Indeed, in Mani’s opinion, when the Stone Roses went wrong musically it was because they were not enough funky. Fools Gold’s disappointing follow-up One Love was underwhelming, he proposed, because it “could have swung, it’s a little bit stiff”. He was a staunch defender of their frequently criticized follow-up record, Second Coming but thought its flaws might have been fixed by cutting some of the overdubs of Led Zeppelin-inspired guitar and “reverting to the groove”.

He may well have had a valid argument. Second Coming’s handful of standout tracks usually occur during the instances when Mounfield was really given free rein – Daybreak, Love Spreads, the excellent Begging You – while on its more sluggish songs, you can hear him figuratively willing the band to pick up the pace. His performance on Tightrope is totally contrary to the lethargy of everything else that’s going on on the track, while on Straight to the Man he’s audibly trying to inject a some energy into what’s otherwise some nondescript folk-rock – not a style one suspects anyone was in a hurry to hear the Stone Roses give a try.

His efforts were unsuccessful: Wren and Squire departed the band following Second Coming’s release, and the Stone Roses collapsed entirely after a catastrophic top-billed set at the 1996 Reading festival. But Mani’s subsequent role with Primal Scream had an impressively energising impact on a band in a decline after the tepid response to 1994’s rock-y Give Out But Don’t Give Up. His sound became more echo-laden, heavier and increasingly fuzzy, but the swing that had given the Stone Roses a point of difference was still present – especially on the laid-back rhythm of the 1997 single Kowalski – as was his ability to push his playing to the fore. His percussive, mesmerising bass line is very much the highlight on the fantastic 1999 single Swastika Eyes; his contribution on Kill All Hippies – like Swastika Eyes, a standout of Xtrmntr, undoubtedly the finest album Primal Scream had produced since Screamadelica – is magnificent.

Always an affable, sociable figure – the writer John Robb once observed that the Stone Roses’ hauteur towards the press was invariably broken if Mani “became more relaxed” – he performed at the Stone Roses’ 2012 comeback show at Manchester’s Heaton Park playing a personalised bass that displayed the inscription “Super-Yob”, the moniker of Slade’s preposterously coiffured and permanently grinning axeman Dave Hill.
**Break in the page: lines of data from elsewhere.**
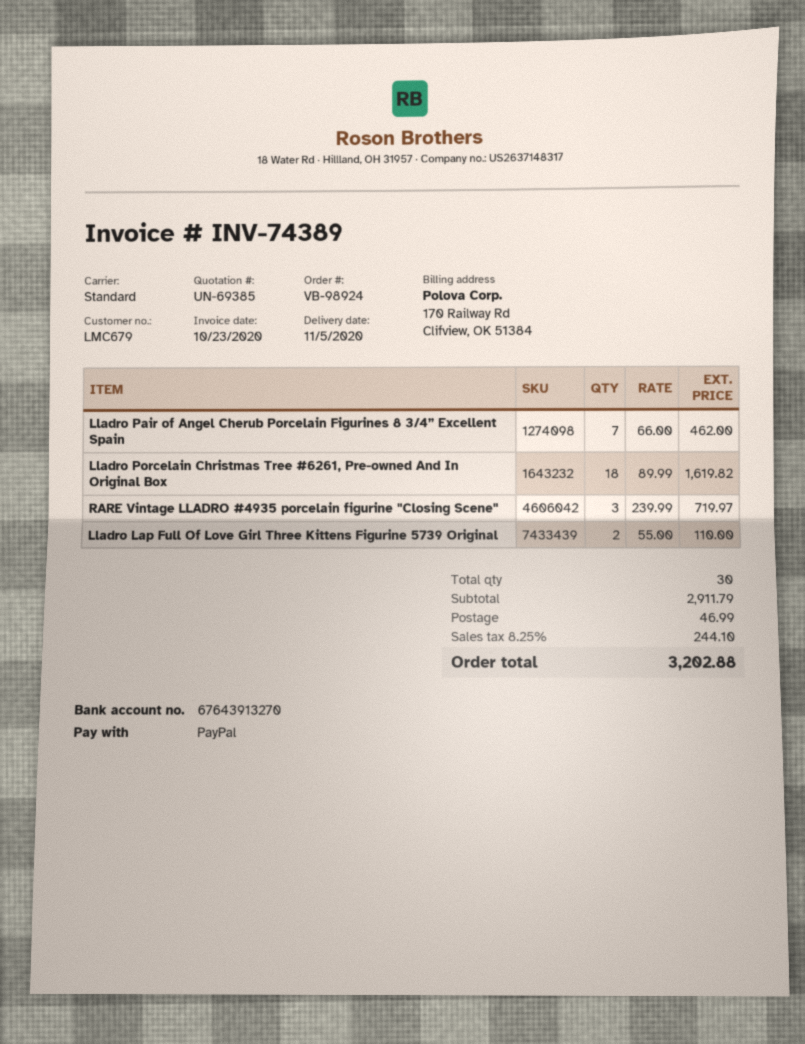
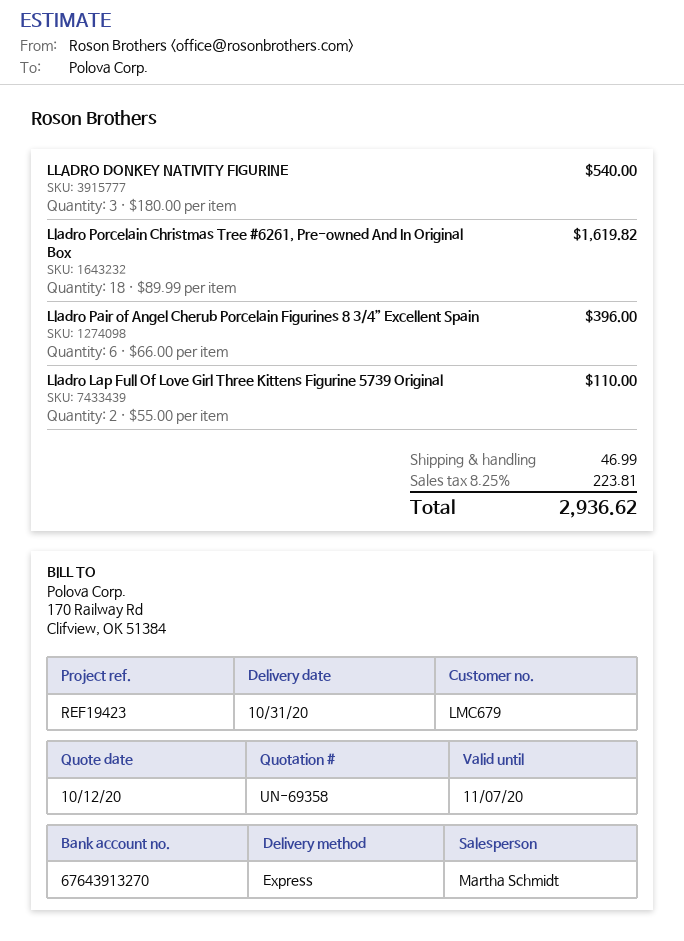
quote number: UN-69385 -> UN-69358
delivery date: 2020-11-05 -> 2020-10-31
shipping method: standard -> express
Lladro Pair of Angel Cherub Porcelain Figurines 8 3/4” Excellent Spain: 7 x 66.00 = 462.00 -> 6 x 66.00 = 396.00
RARE Vintage LLADRO #4935 porcelain figurine "Closing Scene": 3 x 239.99 = 719.97 -> none
LLADRO DONKEY NATIVITY FIGURINE: none -> 3 x 180.00 = 540.00
tax: 8.25% = 244.10 -> 8.25% = 223.81
total: 3202.88 -> 2936.62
Said reunion failed to translate into anything more than a lengthy succession of extremely profitable concerts – a couple of fresh tracks put out by the reconstituted quartet only demonstrated that any magic had existed in 1989 had proved impossible to recapture nearly two decades later – and Mani discreetly announced his departure from music in 2021. He’d earned his fortune and was now more concerned with angling, which additionally provided “a great reason to go to the pub”.
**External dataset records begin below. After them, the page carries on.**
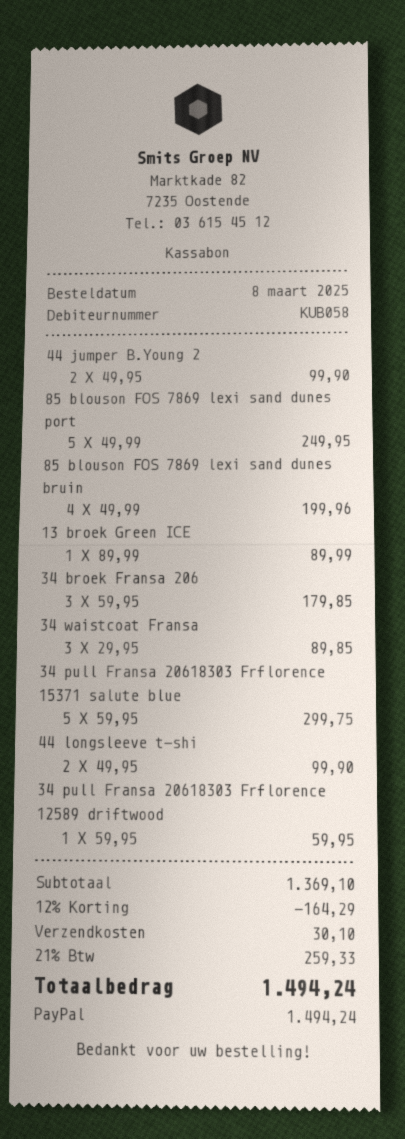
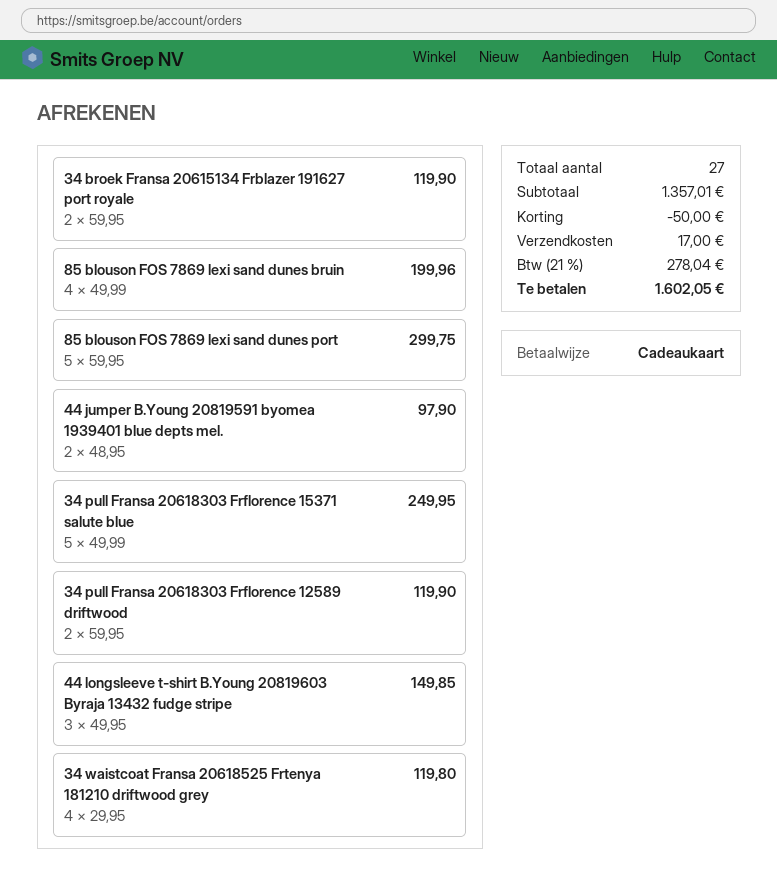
payment method: PayPal -> gift card
44 jumper B.Young 2: 2 x 49.95 = 99.90 -> 2 x 48.95 = 97.90
85 blouson FOS 7869 lexi sand dunes port: 5 x 49.99 = 249.95 -> 5 x 59.95 = 299.75
13 broek Green ICE: 1 x 89.99 = 89.99 -> none
34 broek Fransa 206: 3 x 59.95 = 179.85 -> 2 x 59.95 = 119.90
34 waistcoat Fransa: 3 x 29.95 = 89.85 -> 4 x 29.95 = 119.80
34 pull Fransa 20618303 Frflorence 15371 salute blue: 5 x 59.95 = 299.75 -> 5 x 49.99 = 249.95
44 longsleeve t-shi: 2 x 49.95 = 99.90 -> 3 x 49.95 = 149.85
34 pull Fransa 20618303 Frflorence 12589 driftwood: 1 x 59.95 = 59.95 -> 2 x 59.95 = 119.90
subtotal: 1369.10 -> 1357.01
discount: 164.29 -> 50.00
shipping: 30.10 -> 17.00
tax: 21% = 259.33 -> 21% = 278.04
total: 1494.24 -> 1602.05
Maybe he felt he’d done enough: he’d definitely left a mark. The Stone Roses were influential in a range of manners. Oasis undoubtedly observed their confident approach, while the 90s British music scene as a whole was shaped by a desire to break the standard commercial constraints of alternative music and attract a more general public, as the Roses had achieved. But their most obvious immediate influence was a sort of rhythmic shift: following their early success, you abruptly encountered many indie bands who wanted to make their audiences move. That was Mani’s musical raison d’être. “It’s what the rhythm section are for, aren’t they?” he once stated. “That’s what they’re for.”

Christopher Phillips
Christopher Phillips

Certified personal trainer and nutrition enthusiast dedicated to helping others transform their lives through fitness.